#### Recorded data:
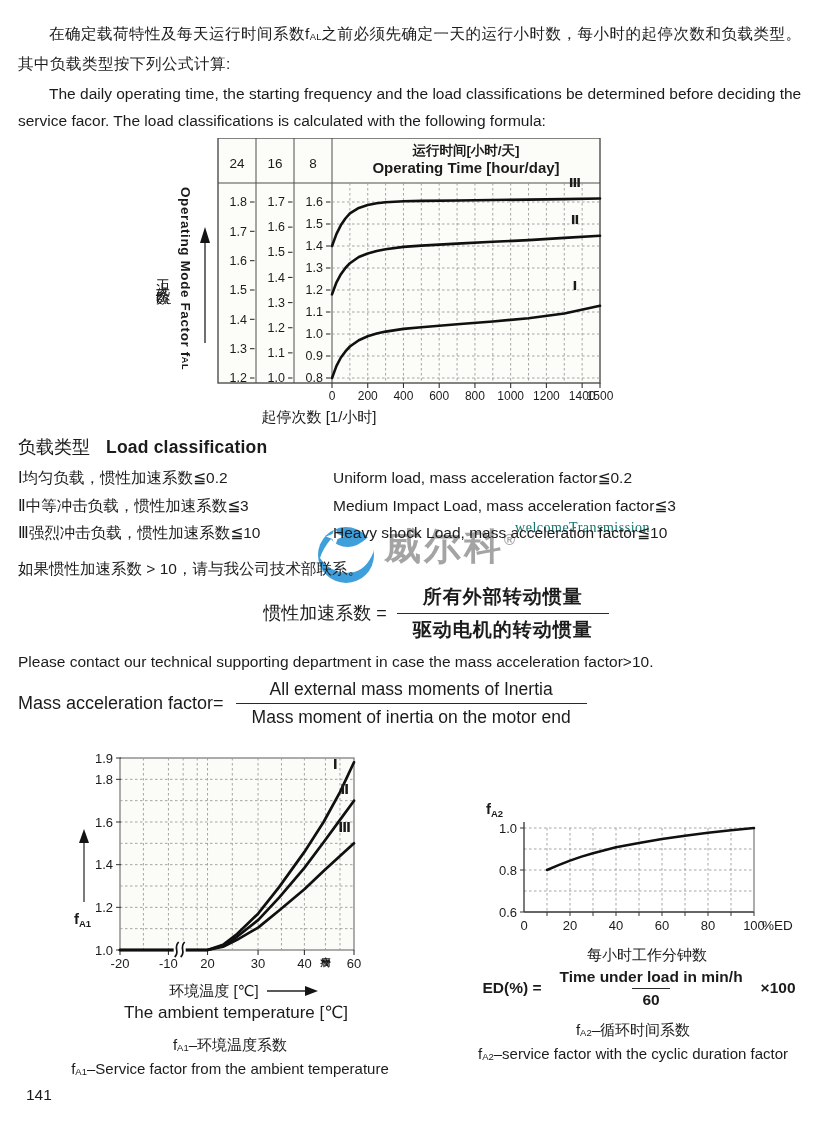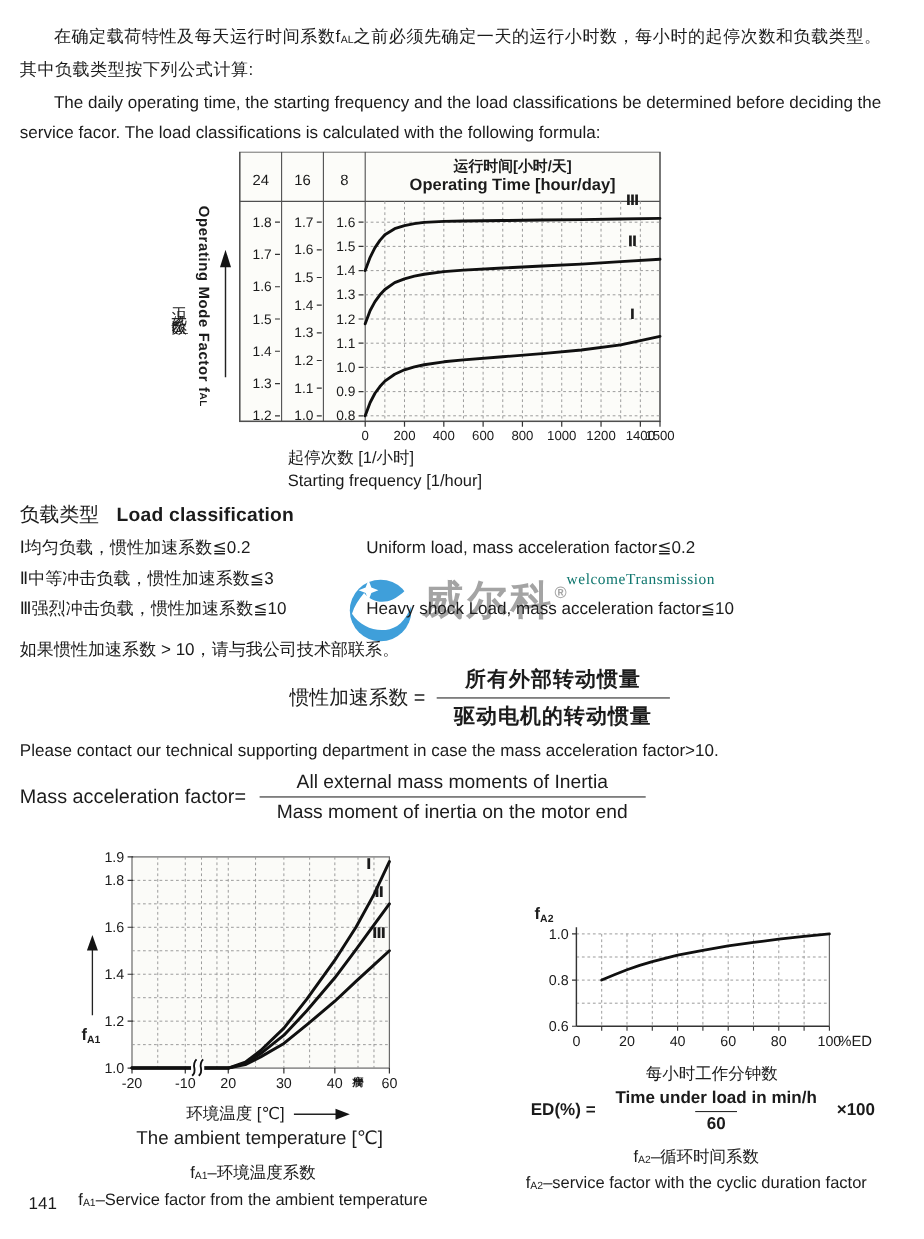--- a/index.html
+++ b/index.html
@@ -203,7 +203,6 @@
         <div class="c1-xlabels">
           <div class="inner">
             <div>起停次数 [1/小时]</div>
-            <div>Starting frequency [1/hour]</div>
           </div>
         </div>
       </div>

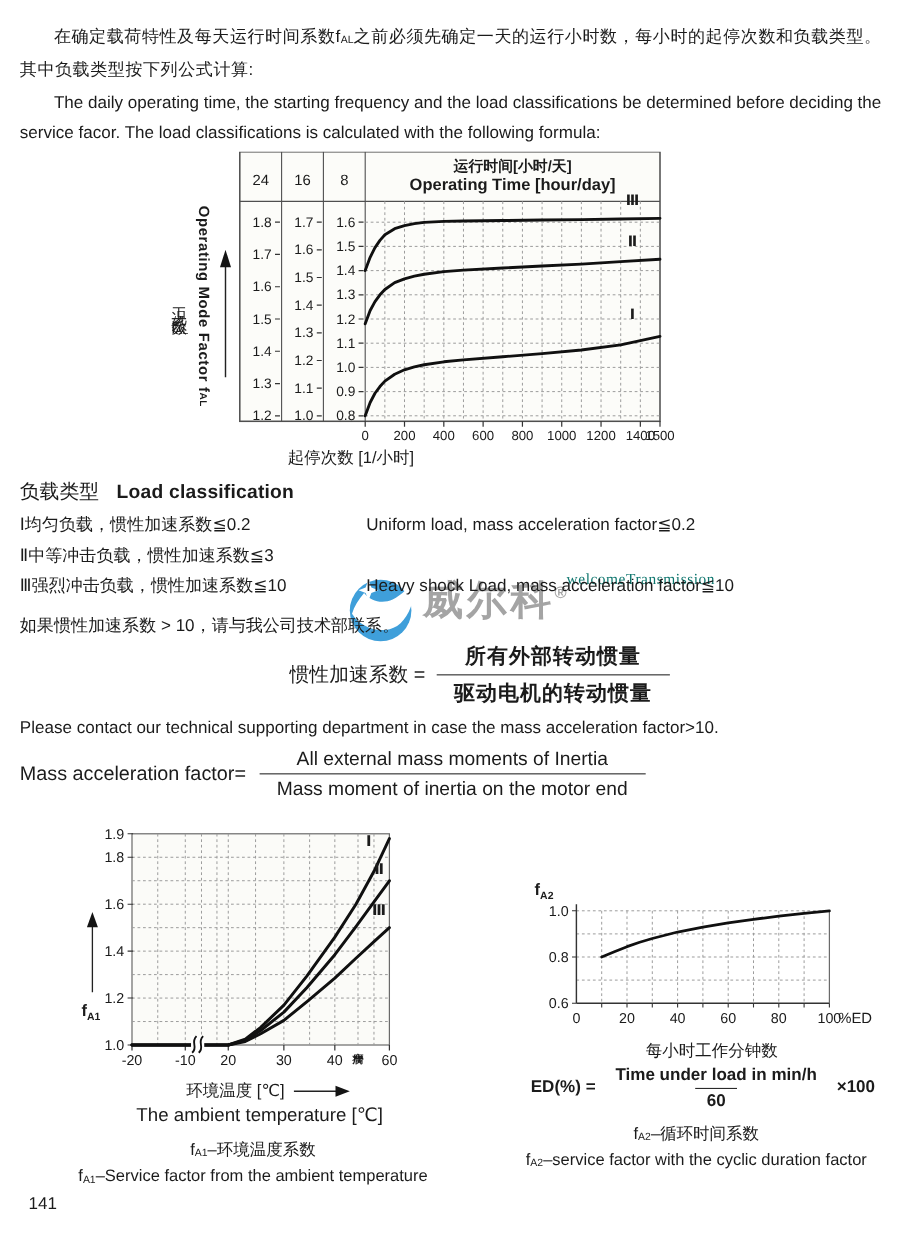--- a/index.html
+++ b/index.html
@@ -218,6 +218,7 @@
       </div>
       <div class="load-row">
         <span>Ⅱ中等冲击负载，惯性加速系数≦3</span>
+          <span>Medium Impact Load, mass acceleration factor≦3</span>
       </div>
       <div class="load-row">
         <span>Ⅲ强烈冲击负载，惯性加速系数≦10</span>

#### What is required:
Repeat the records in full, exactly as they appear, without the pictures.

#### Completed task:
--- a/index.html
+++ b/index.html
@@ -203,7 +203,6 @@
         <div class="c1-xlabels">
           <div class="inner">
             <div>起停次数 [1/小时]</div>
-            <div>Starting frequency [1/hour]</div>
           </div>
         </div>
       </div>

--- a/index.html
+++ b/index.html
@@ -218,6 +218,7 @@
       </div>
       <div class="load-row">
         <span>Ⅱ中等冲击负载，惯性加速系数≦3</span>
+          <span>Medium Impact Load, mass acceleration factor≦3</span>
       </div>
       <div class="load-row">
         <span>Ⅲ强烈冲击负载，惯性加速系数≦10</span>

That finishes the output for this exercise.